We can’t always output information in the proper order by using the DBMS to sort the incoming data. Imagine a corporate roster showing who reports to whom. That’s going to require multiple selects of PS_EMPLOYEES. We could write the data to a scratch table and select it again in order. We could write it to a disk file, use a sort utility, and then read the file.
At moments like this, we face the greatest mystery of our time: why doesn’t SQR have a sort command? My theory is that SQ Software, Sybase, MITI/Sqribe, Brio, Hyperion, and Oracle never added a sort command for our own good, because programming sorts builds character.
(Seriously, does anyone know why there is no sort command in SQR?)
Quicksort is algorithm invented by C.A.R. Hoare in 1962*. It runs fast and small. It’s not optimal in every situation, but it’s usually a good choice.
The challenge for SQR programmers is that Quicksort is recursive and SQR is not. Quicksort’s basic approach is to move the “lesser” data to the first half of the list and the “greater” data to the second half of the list. Next, it calls itself twice, first to repeat the process on the first half of the list, then to repeat the process on the second half of the list.
I searched the Internet for “nonrecursive quicksort,” and found a Basic program by James Haley, dated August 28, 1985. I rewrote it for SQR and generalized it to handle any array. We can put the generic quicksort procedure in an sqc include file and write specific supporting procedures (save_pivot, compare_rows, and swap_rows) for each program.

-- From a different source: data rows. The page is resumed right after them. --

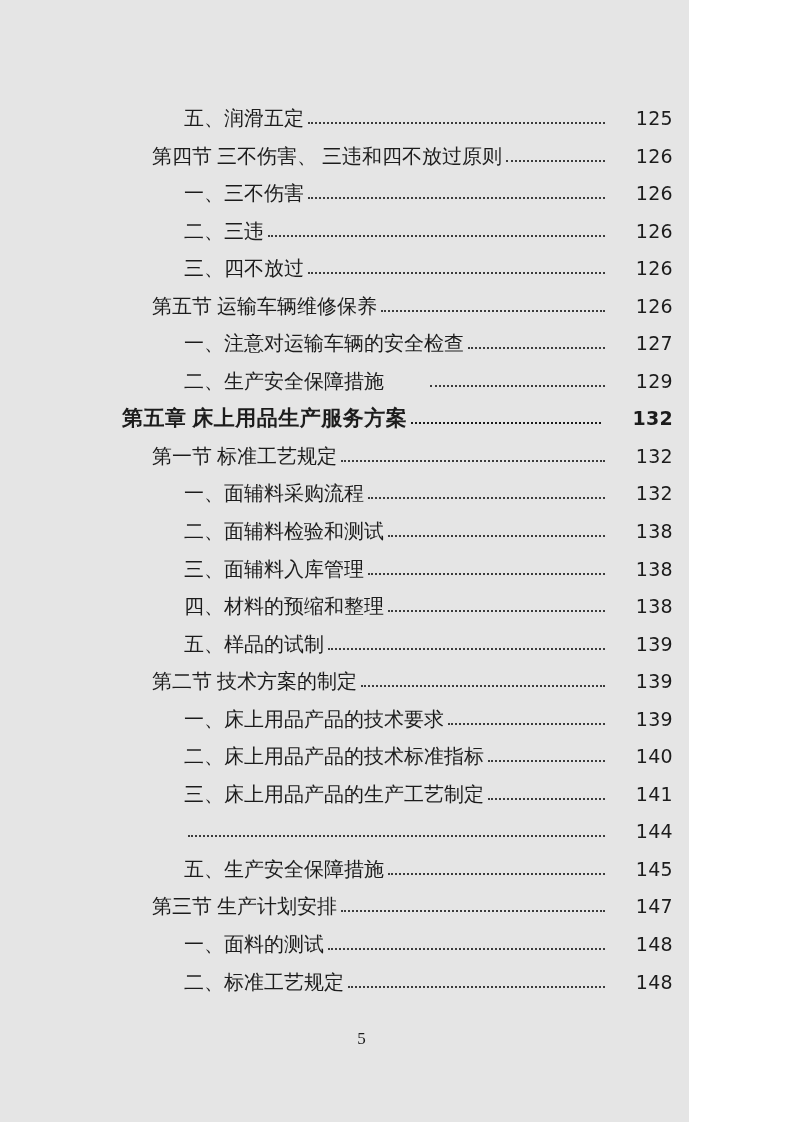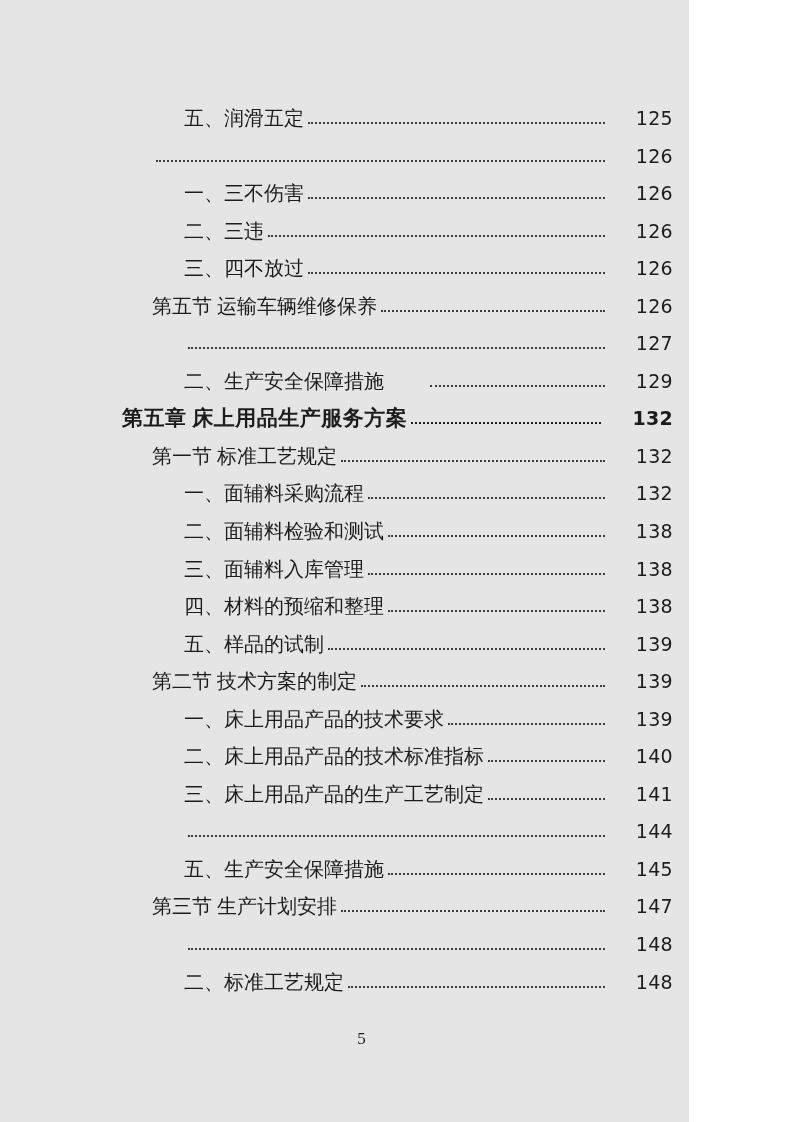--- a/index.html
+++ b/index.html
@@ -75,6 +75,7 @@
       <span class="toc-page">125</span>
     </div>
       <div class="toc-row section">
+      <span class="toc-title">第四节 三不伤害、 三违和四不放过原则</span>
       <span class="leader"></span>
       <span class="toc-page">126</span>
     </div>

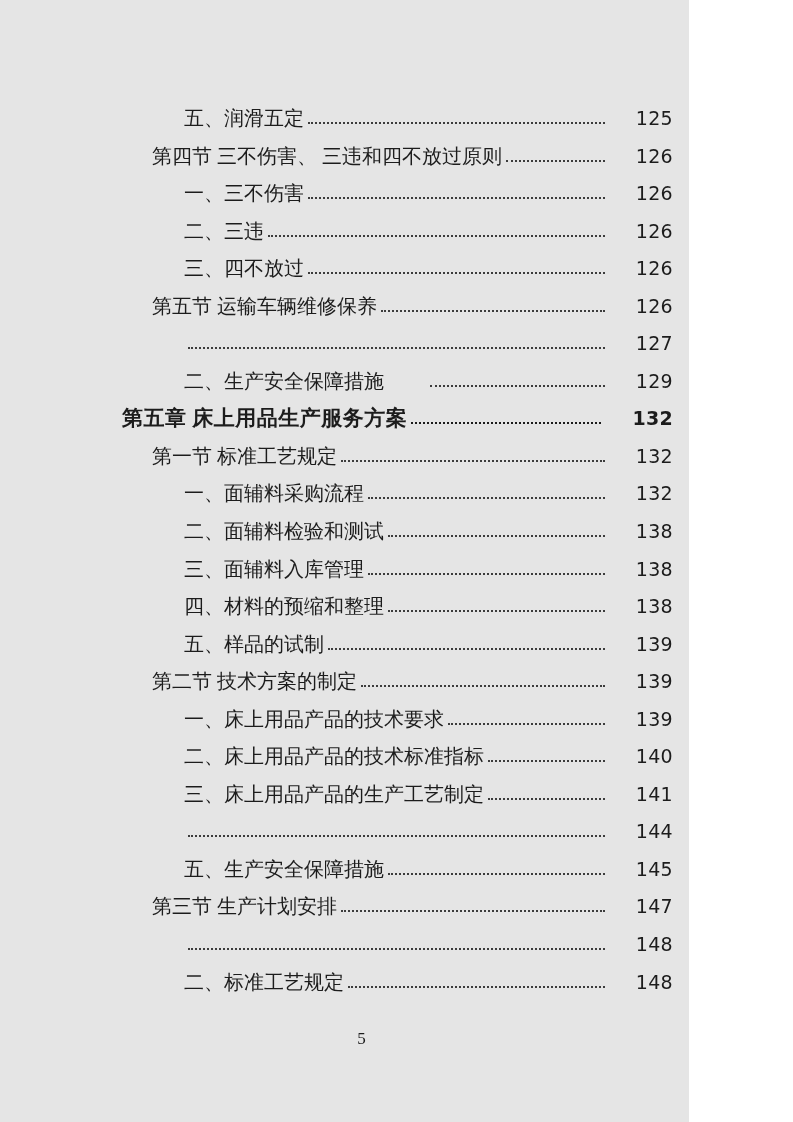--- a/index.html
+++ b/index.html
@@ -100,6 +100,7 @@
       <span class="toc-page">126</span>
     </div>
       <div class="toc-row sub">
+      <span class="toc-title">一、注意对运输车辆的安全检查</span>
       <span class="leader"></span>
       <span class="toc-page">127</span>
     </div>

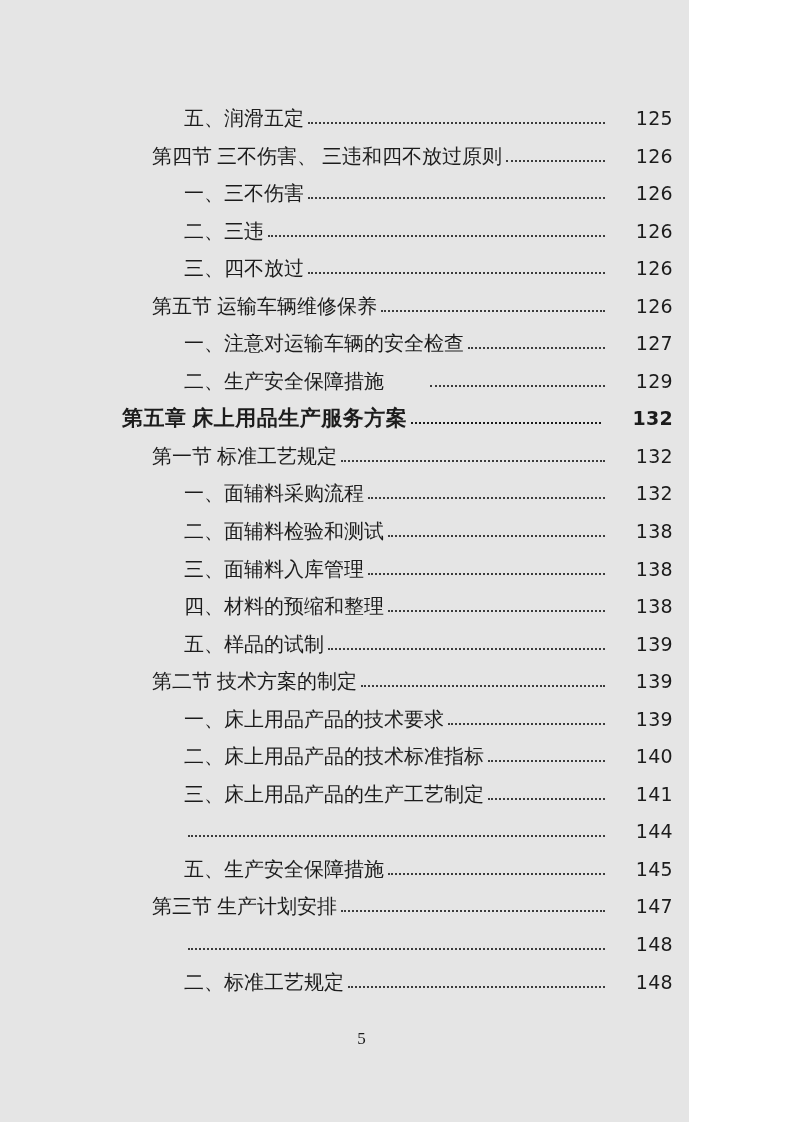--- a/index.html
+++ b/index.html
@@ -179,6 +179,7 @@
       <span class="toc-page">147</span>
     </div>
       <div class="toc-row sub">
+      <span class="toc-title">一、面料的测试</span>
       <span class="leader"></span>
       <span class="toc-page">148</span>
     </div>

Here is the generic quicksort procedure. I used the “local” option so that quicksort’s variables wouldn’t interfere with those variables in the main program.
(History quiz – does anyone know why #i and #j are used so often for loop counters?)
begin-procedure quicksort local
create-array name=ranges size=32
field=from:integer=0
field=thru:integer=0
clear-array name=ranges
move 0 to #range_num
put #first_row #last_row into ranges(#range_num)
while #range_num >= 0
get #from #thru from ranges(#range_num)
subtract 1 from #range_num
if #from < #thru
do save_pivot
let #i = #from
let #j = #thru + 1
while #i < #j
move '<' to $relationship
while $relationship = '<' and #i < #thru
add 1 to #i
do compare_rows(#i, $relationship)
end-while
move '>' to $relationship
while $relationship = '>'
subtract 1 from #j
do compare_rows(#j, $relationship)
end-while
if #i < #j
do swap_rows(#i, #j)
end-if
end-while
do swap_rows(#from, #j)
add 1 to #range_num
let ranges.from(#range_num) = #from
let ranges.thru(#range_num) = #j - 1
add 1 to #range_num
let ranges.from(#range_num) = #j + 1
let ranges.thru(#range_num) = #thru
end-if
end-while
end-procedure quicksort
Each SQR program that uses quicksort needs to have its own versions of the save_pivot, compare_rows, and swap_rows procedures. For this example, I imagine a program that needs to sort three times. It uses the $sort variable to control evaluate commands so that quicksort will act on three different arrays (array, employee, and dept) and sort employee in two different ways (“by salary” and “by name”).
Note that save_pivot does not have local variables; it uses global variable $sort to set global variables #value2, or #salary2, or $last_name2 and $first_name2, or department $name2.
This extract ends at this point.